Polarização X independentes

“A polarização entre Lula e Bolsonaro neutraliza a força dos independentes, que quiçá poderiam ser uma força política dominante no País. O processo político foi muito cruel com aqueles que não quiseram abraçar essas duas candidaturas nos últimos anos, e quem ficou no lugar de moderação foi atropelado. O que está faltando hoje é a clareza de que o Brasil poderia ser mais, mas a gente está preso na polarização, a gente está preso no passado, e isso não está ajudando o País a avançar e a se desenvolver”.

“A gente está num momento onde a palavra democracia é uma palavra de polarização, ela acabou virando uma discussão entre dois grupos políticos, e isso afeta o movimento de participação e engajamento democrático no Brasil.

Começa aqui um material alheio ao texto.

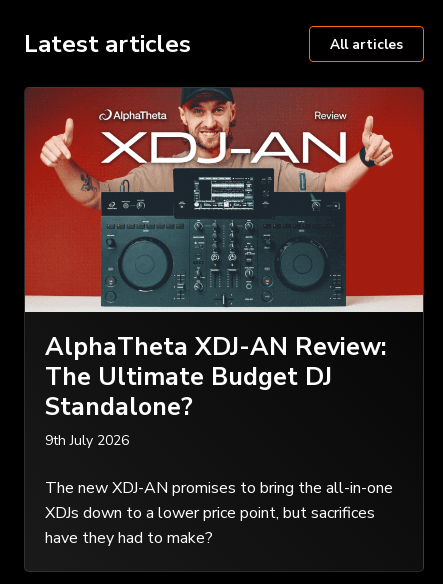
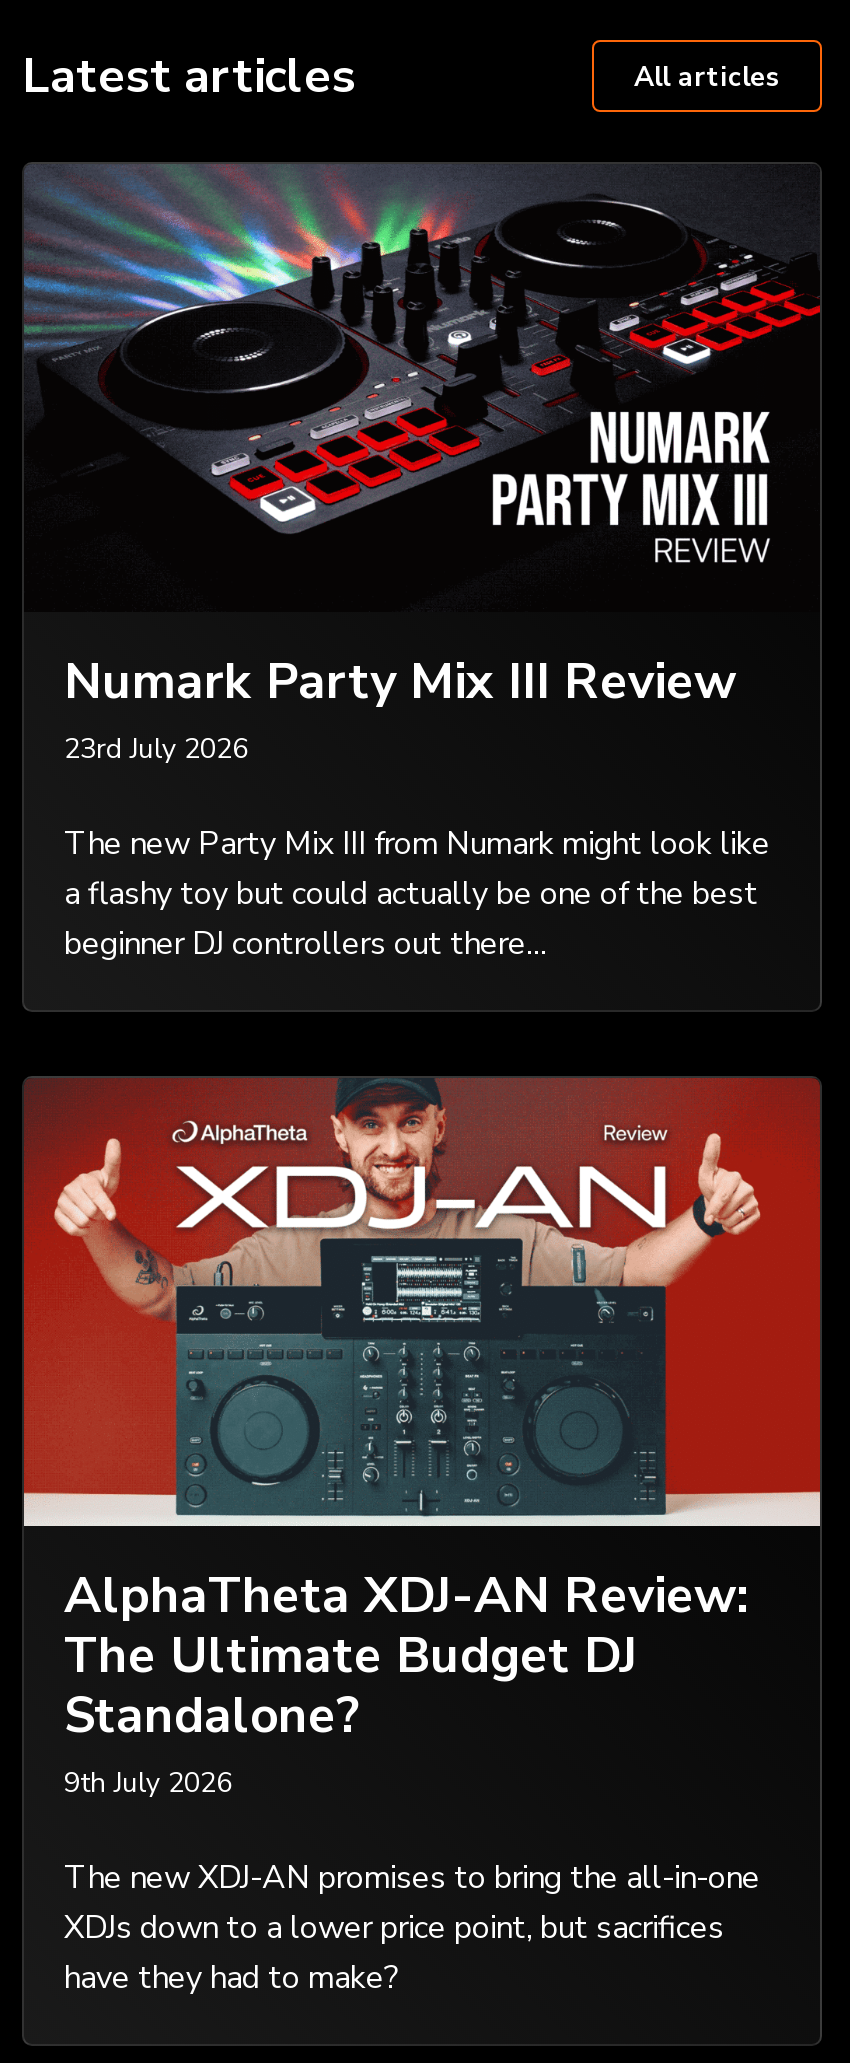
+ [image]

+ Numark Party Mix III Review
+ 23rd July 2026
+ The new Party Mix III from Numark might look like
+ a flashy toy but could actually be one of the best
+ beginner DJ controllers out there…
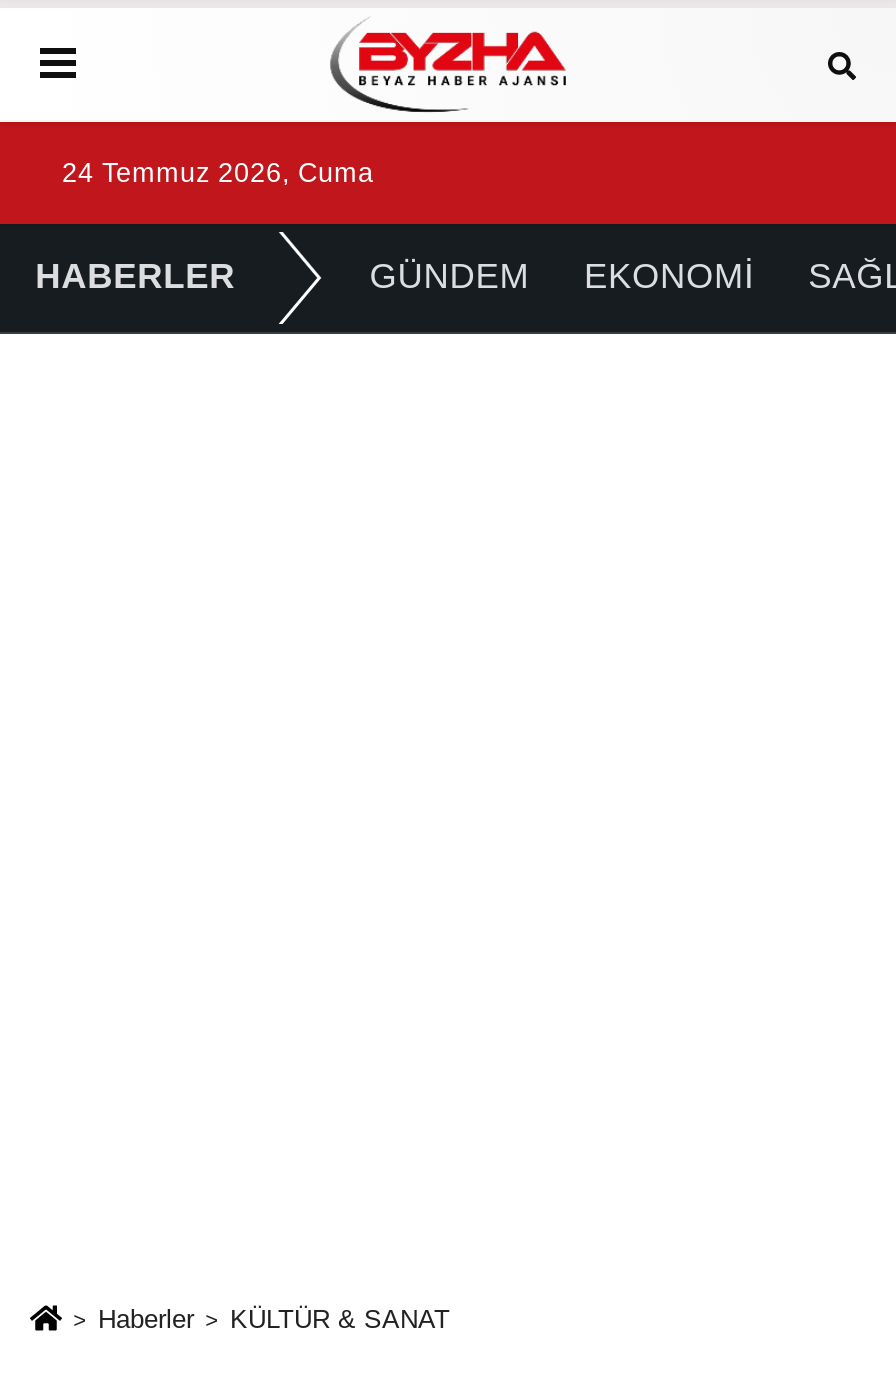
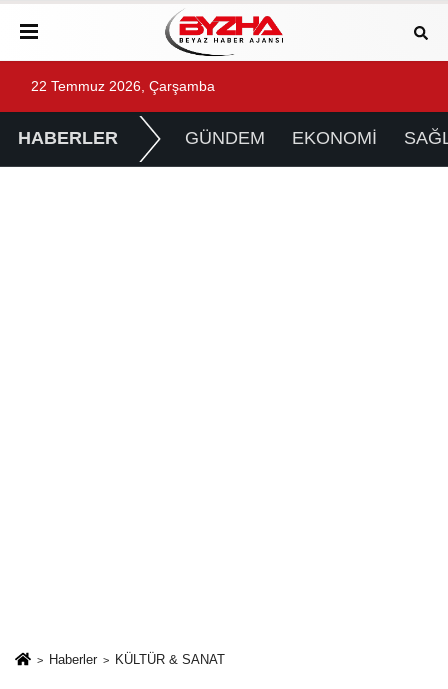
- 24 Temmuz 2026, Cuma
+ 22 Temmuz 2026, Çarşamba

Percebo que tem uma descrença, tem um medo de entrar na política”.

Corrupção no Judiciário, violência e endividamento

“Tem uma retomada da pauta de 10 anos atrás. A corrupção voltou a ser uma temática, a sociedade está assustada com a corrupção no Judiciário, ou a sensação de que há corrupção no Judiciário, e esse é um tema novo”.

“A dívida das famílias está num patamar altíssimo, a inflação corroeu o poder de compra, além disso tem esse problema das bets, a quantidade de gente que eu percebi que começou a ter problema de inadimplência. É um assunto que está meio velado, mas as pessoas vão atrás de dinheiro com agiota, e acho que essa é uma crise contratada”.

Donald Trump e as eleições no Brasil

“A agenda externa influenciou a eleição brasileira, principalmente com a intervenção do Trump a favor do Bolsonaro no ano passado”. “Ela (a intervenção) promoveu pelo menos um exercício de retórica de que o Brasil é soberano. Não acho que a gente vai ter essa intervenção de forma muito elevada nas eleições, acho que o efeito na política brasileira é mais negativo do que positivo”.

Papel do RenovaBR na formação de lideranças políticas

“O nosso papel é dizer ‘sim, a política é para todos’. A gente está aqui para poder apoiar quem quiser participar, se tiver vontade, mas o que a gente não consegue se comprometer, como nunca fizemos, é que, se você tentar, você vai atingir os seus objetivos. Se tem uma coisa que é uma ciência não exata é o eleitorado”.

“Eu lembro de uma frase do Ulysses Guimarães, quando ele era presidente da Câmara, alguém falou da qualidade ruim dos congressistas daquela legislatura, e ele disse: ‘Se você acha que essa é ruim, espere a próxima’. Quando a gente criou o Renova, tinha uma ideia de quebrar um pouco desse ciclo, né? De falar ‘bom, nós vamos trazer gente de muita qualidade para elevar o debate, porque se gente de qualidade ocupa esse espaço, você tem a oportunidade de melhorar o impacto da política pública, do debate público’. E acho que a gente ajudou nesse processo”.